There is a list of propositions discussed so far in this site.
Main Body
1: Structured Description
Here is the rules of Structured Description.
Entities:
\( \{S_\alpha\}\): \(S_\alpha \in \{\text{ the structures }\}\) with any common collection of operations, where \(\alpha \in A\) where \(A\) is any possibly uncountable index set
\(*\times_{\alpha} S_\alpha\): \(= \text{ the product set }\) with the collection of operations
//
Conditions:
For each operation, operation on products is product of operations
//
2: Natural Language Description
For any possibly uncountable number of structures with any common collection of operations, \(\{S_\alpha \vert \alpha \in A\}\), where \(A\) is a possibly uncountable index set, the product set, \(*\times_{\alpha \in A} S_\alpha\), with the collection of operations such that for any operation, operation on products is product of operations
3: Note
Although Description may be confusing as it tries to be general, the structures are for example some groups, which have the common multiplication operation (of course, each operation of each group is different from the operations of the other groups, but the operations are of the same kind, which we mean), and \(\times_{\alpha} p_\alpha \times_{\alpha} p'_\alpha = \times_{\alpha} p_\alpha p'_\alpha\), and the product is a group.

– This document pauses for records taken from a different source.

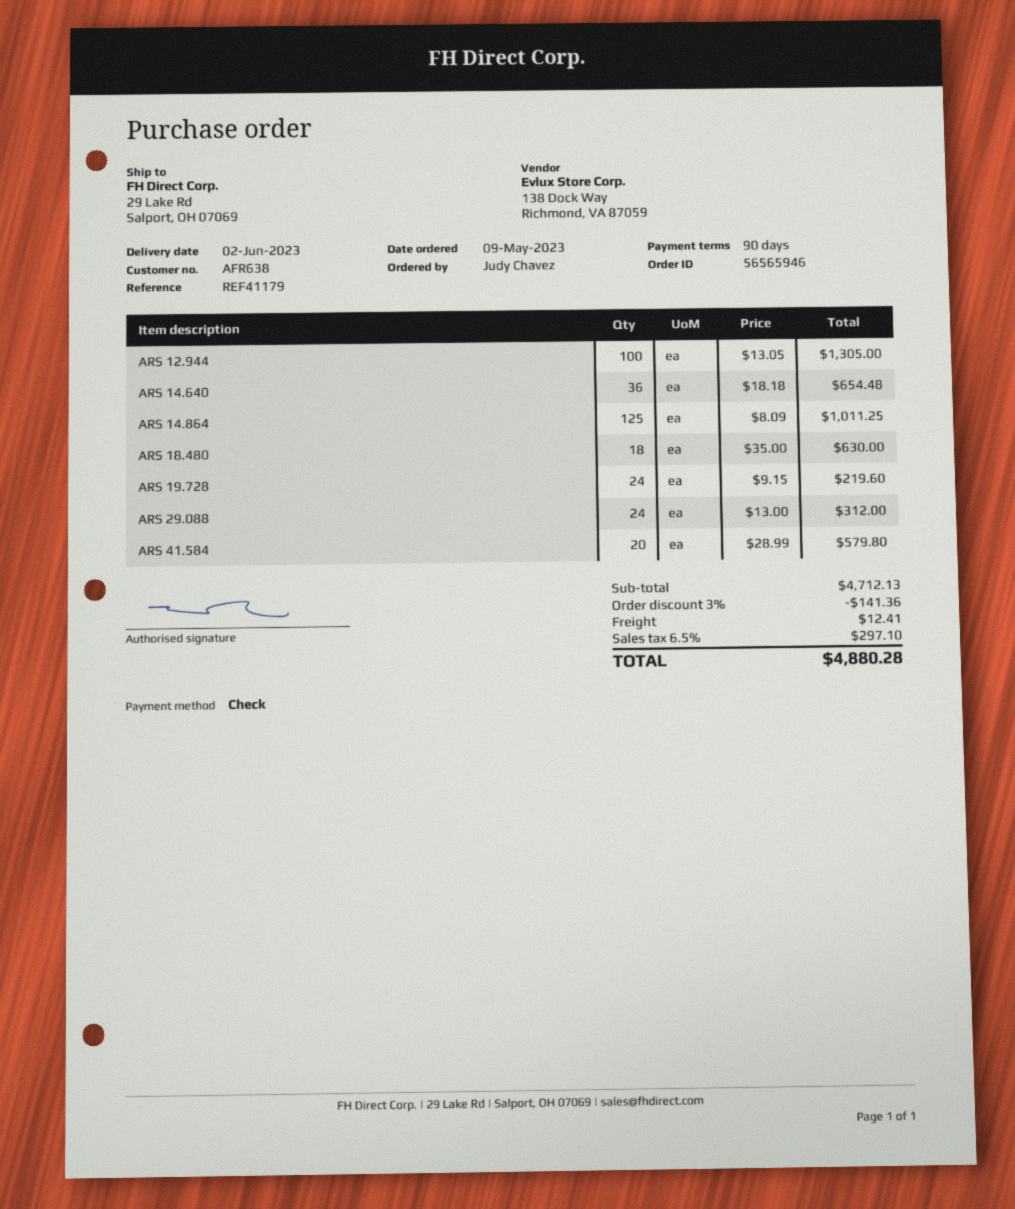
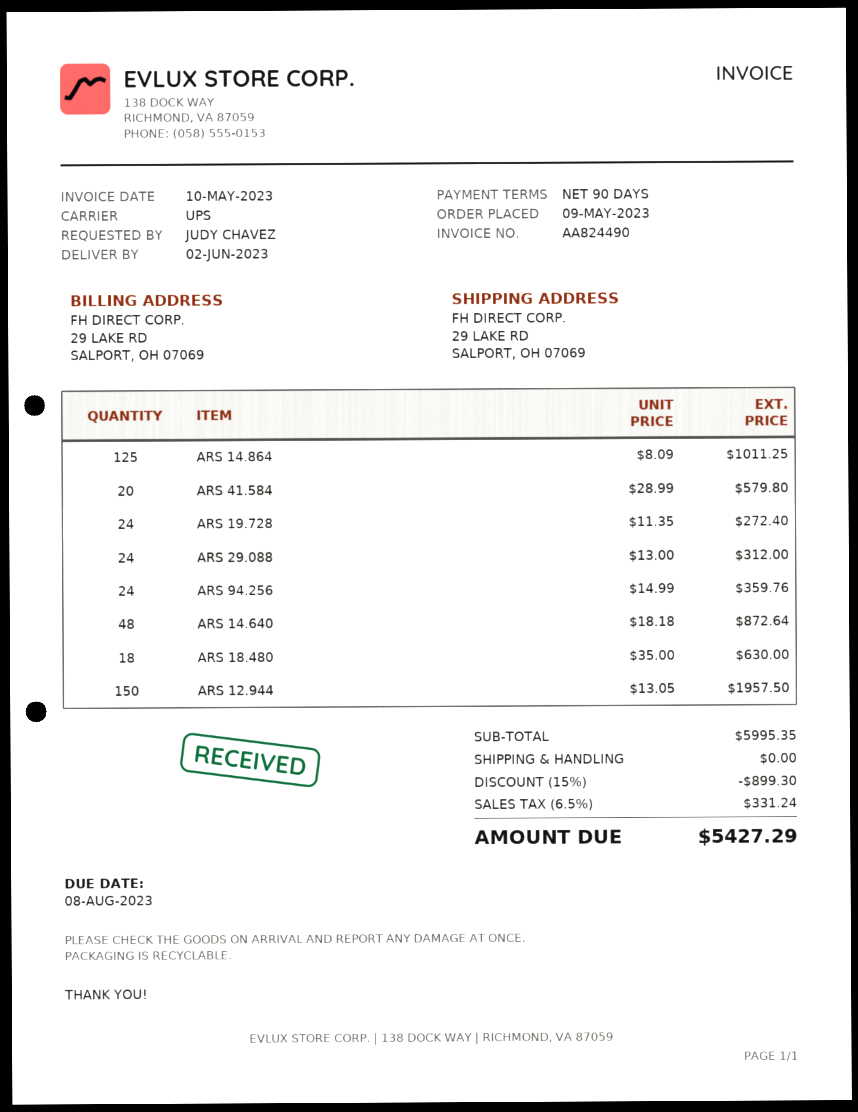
ARS 12.944: 100 x 13.05 = 1305.00 -> 150 x 13.05 = 1957.50
ARS 14.640: 36 x 18.18 = 654.48 -> 48 x 18.18 = 872.64
ARS 19.728: 24 x 9.15 = 219.60 -> 24 x 11.35 = 272.40
ARS 94.256: none -> 24 x 14.99 = 359.76
subtotal: 4712.13 -> 5995.35
discount: 3% = 141.36 -> 15% = 899.30
shipping: 12.41 -> 0.00
tax: 6.5% = 297.10 -> 6.5% = 331.24
total: 4880.28 -> 5427.29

When \(S_\alpha\) is \(\mathbb{R}\) as the field, the collection of operations consists of \(+, *\), and when \(A\) is finite, it is like \((p_1, ..., p_n) * (p'_1, ..., p'_n) + (p''_1, ..., p''_n) = (p_1 * p'_1 + p''_1, ..., p_n * p'_n + p''_n)\).
Compare with 'direct sum of modules', which is defined only for modules and enforces the condition that only finite of \(\{p_\alpha \vert \alpha \in A\}\) are not \(0\).